What is needed
Write out the lines of the material below exactly, beginning at the line with "Can Become Difficult" and stopping after the line with "html: <div>Performance Concerns</div>", and leave out the pictures.

Exercise inputs
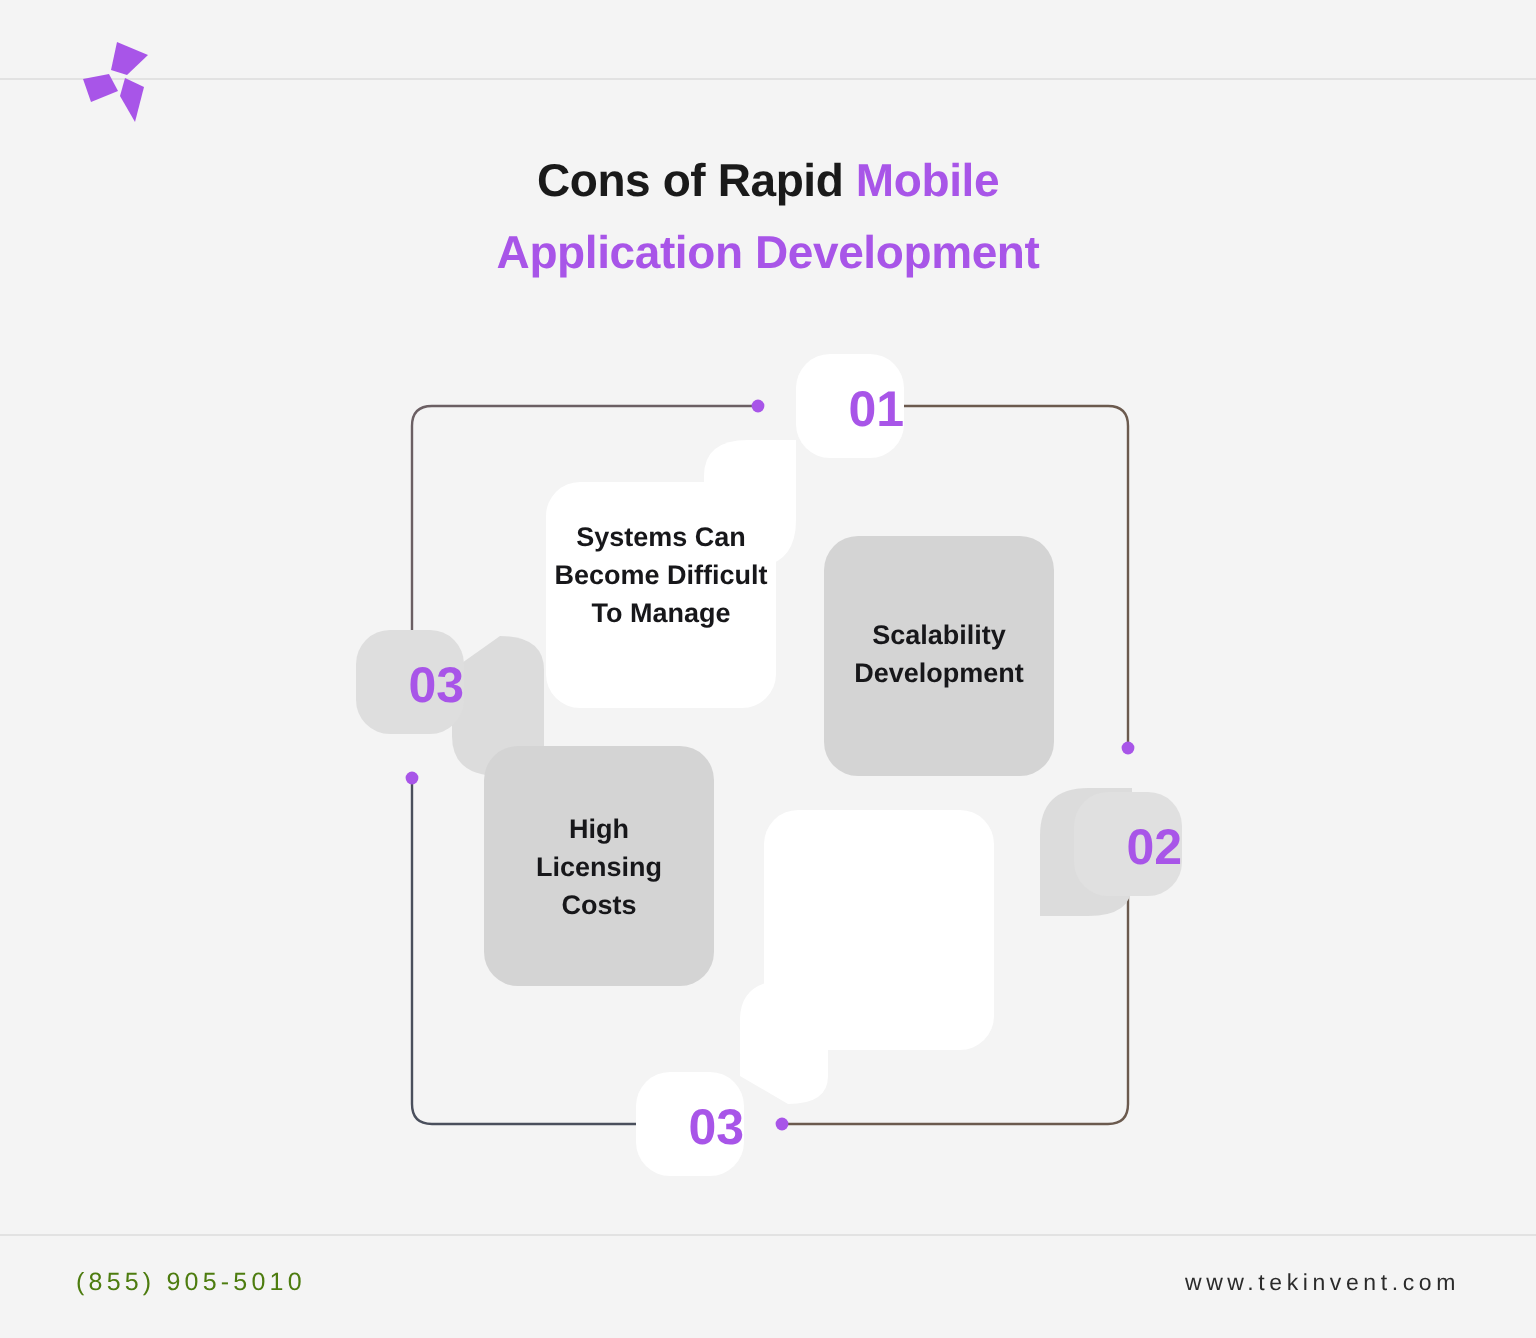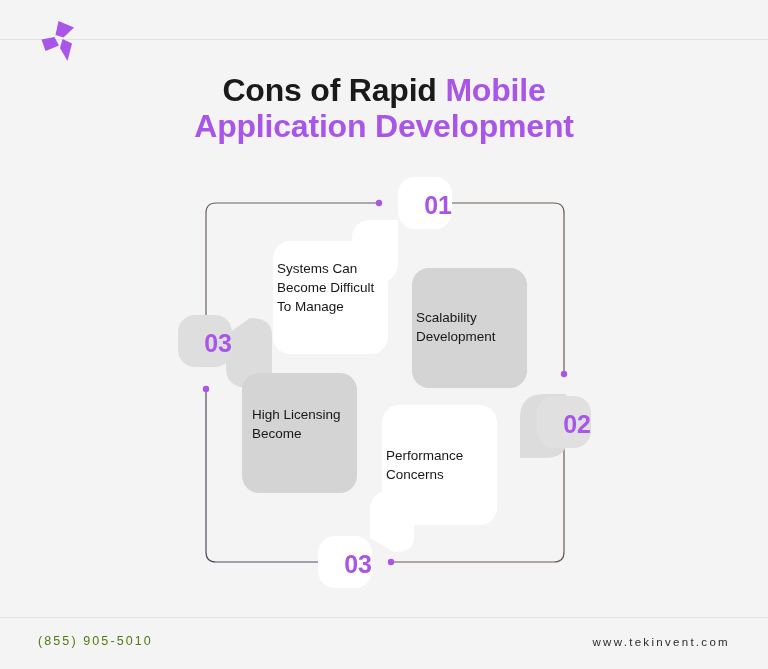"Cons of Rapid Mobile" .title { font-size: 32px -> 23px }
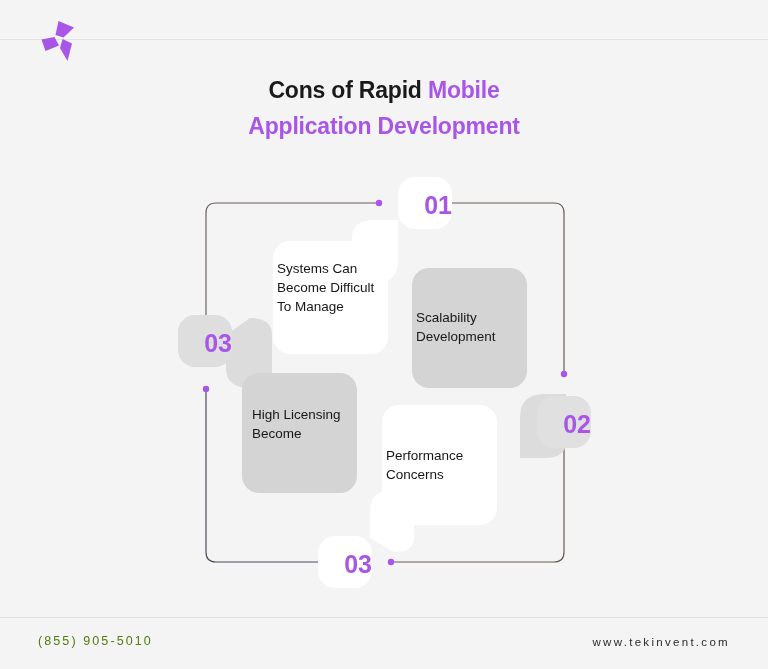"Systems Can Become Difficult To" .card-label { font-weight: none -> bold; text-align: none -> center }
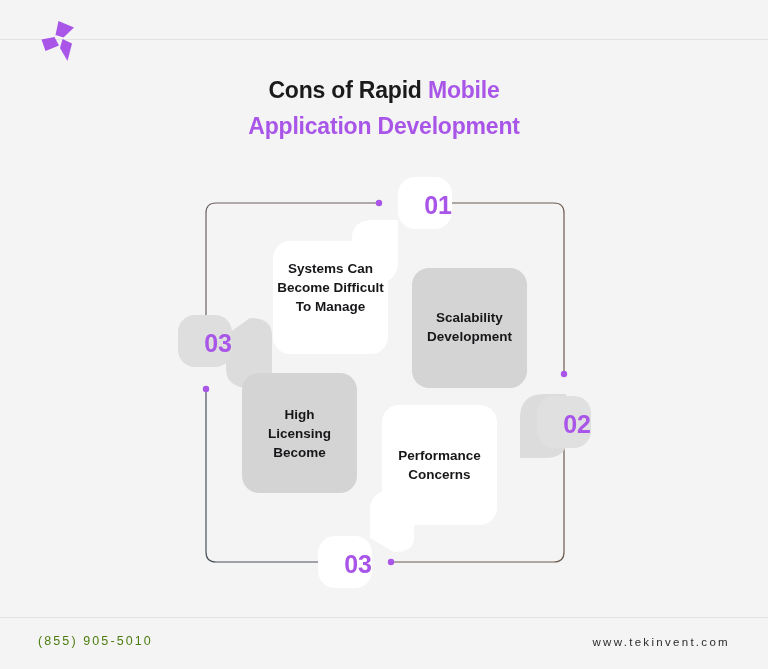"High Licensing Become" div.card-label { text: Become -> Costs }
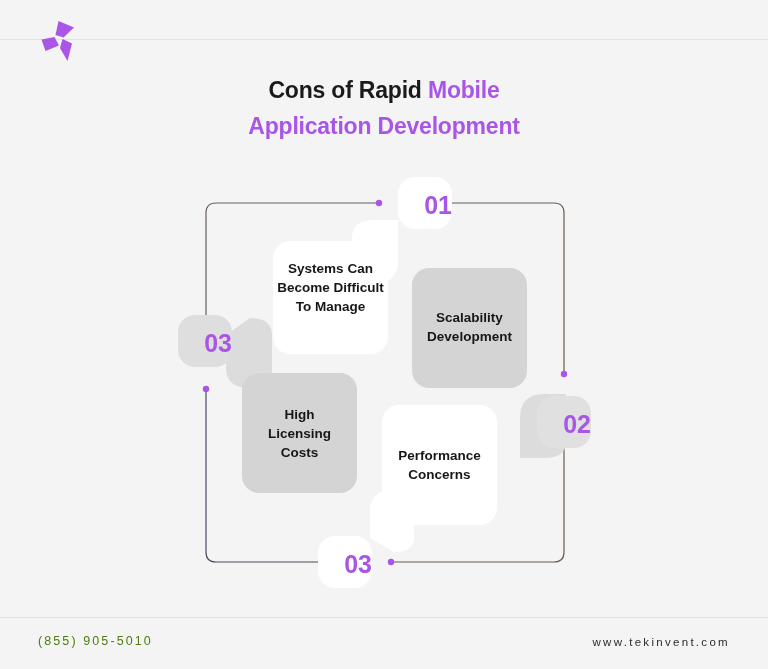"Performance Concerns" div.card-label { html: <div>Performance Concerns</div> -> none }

---

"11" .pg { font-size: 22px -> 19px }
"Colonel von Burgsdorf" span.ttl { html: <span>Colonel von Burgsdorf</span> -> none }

--

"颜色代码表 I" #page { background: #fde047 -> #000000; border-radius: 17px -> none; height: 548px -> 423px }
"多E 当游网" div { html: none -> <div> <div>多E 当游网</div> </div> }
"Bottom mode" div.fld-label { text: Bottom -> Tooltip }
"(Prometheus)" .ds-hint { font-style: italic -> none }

Response
"Systems Can Become Difficult To" .card-label { font-weight: none -> bold; text-align: none -> center }
"High Licensing Become" div.card-label { text: Become -> Costs }
"Performance Concerns" div.card-label { html: <div>Performance Concerns</div> -> none }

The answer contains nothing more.